Stored items from a collection
==*==

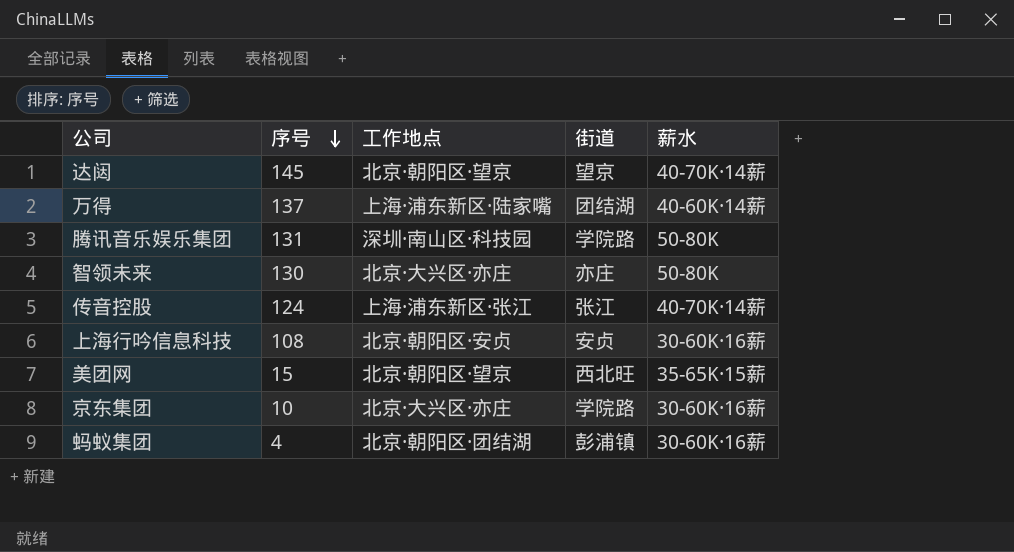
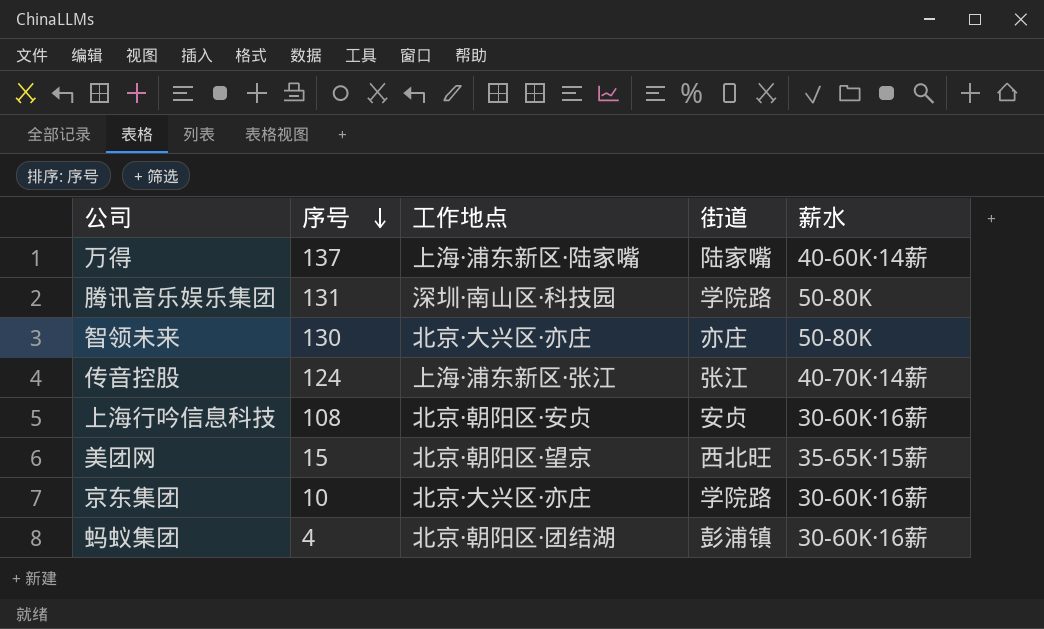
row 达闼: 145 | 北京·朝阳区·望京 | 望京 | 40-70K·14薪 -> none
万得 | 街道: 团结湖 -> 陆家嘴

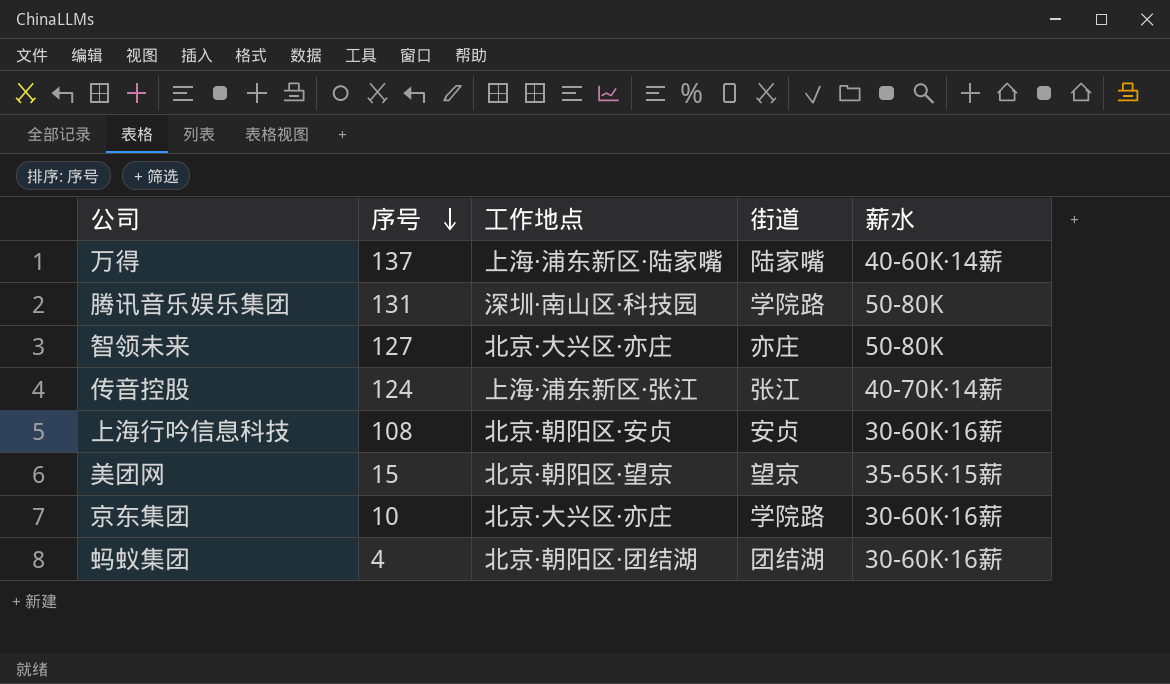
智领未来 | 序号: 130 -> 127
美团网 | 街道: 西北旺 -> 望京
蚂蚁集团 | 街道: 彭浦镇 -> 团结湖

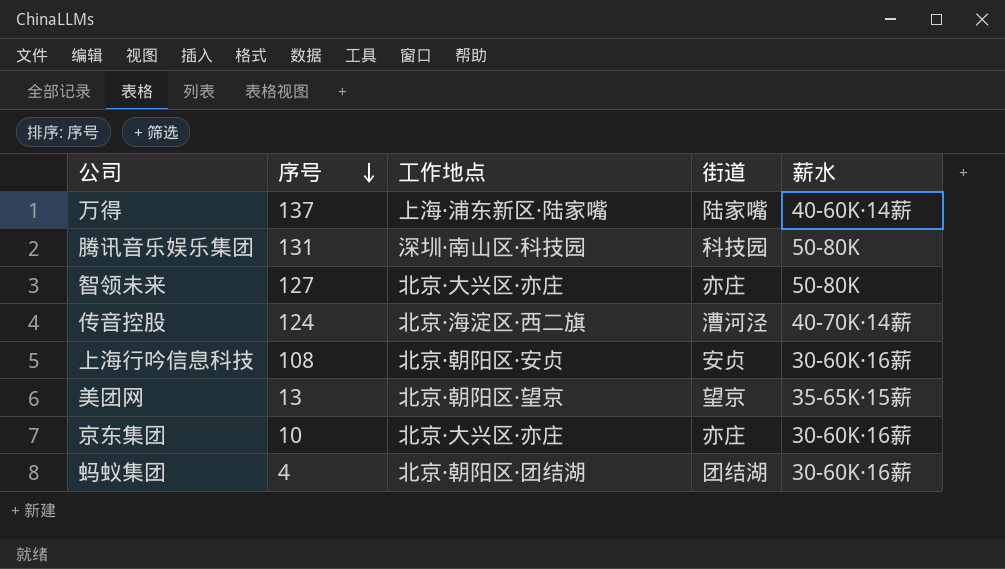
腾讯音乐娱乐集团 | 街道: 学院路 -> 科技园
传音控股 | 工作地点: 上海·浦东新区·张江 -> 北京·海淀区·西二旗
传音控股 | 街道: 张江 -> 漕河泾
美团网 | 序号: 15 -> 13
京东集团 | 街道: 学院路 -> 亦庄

==*==

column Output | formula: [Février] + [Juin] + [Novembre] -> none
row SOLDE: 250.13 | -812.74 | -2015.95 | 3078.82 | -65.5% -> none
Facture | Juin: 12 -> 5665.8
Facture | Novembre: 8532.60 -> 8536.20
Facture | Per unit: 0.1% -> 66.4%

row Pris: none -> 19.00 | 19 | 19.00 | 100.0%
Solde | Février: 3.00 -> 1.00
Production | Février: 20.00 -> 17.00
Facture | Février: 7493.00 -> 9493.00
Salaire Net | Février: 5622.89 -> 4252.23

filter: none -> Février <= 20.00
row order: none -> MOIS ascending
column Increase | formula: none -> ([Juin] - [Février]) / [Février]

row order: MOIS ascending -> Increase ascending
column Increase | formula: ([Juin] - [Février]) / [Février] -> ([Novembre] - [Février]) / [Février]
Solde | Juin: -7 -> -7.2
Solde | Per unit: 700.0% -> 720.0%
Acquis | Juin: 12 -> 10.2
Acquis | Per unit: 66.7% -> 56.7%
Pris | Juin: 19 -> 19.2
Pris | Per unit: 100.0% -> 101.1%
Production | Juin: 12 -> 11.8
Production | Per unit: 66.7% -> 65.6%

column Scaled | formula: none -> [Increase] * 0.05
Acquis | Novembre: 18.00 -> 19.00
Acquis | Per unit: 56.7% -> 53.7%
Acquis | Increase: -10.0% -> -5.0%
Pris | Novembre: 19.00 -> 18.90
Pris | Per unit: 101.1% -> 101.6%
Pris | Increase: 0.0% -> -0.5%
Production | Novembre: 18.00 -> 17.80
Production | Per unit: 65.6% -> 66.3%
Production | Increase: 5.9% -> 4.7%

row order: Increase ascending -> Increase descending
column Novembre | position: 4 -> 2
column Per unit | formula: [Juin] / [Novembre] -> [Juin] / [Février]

==*==

◆ WHAT THE TASK ASKS
From the records above, count how many lines hold the string "Pris", then give only that number.

◆ TASK RESPONSE
6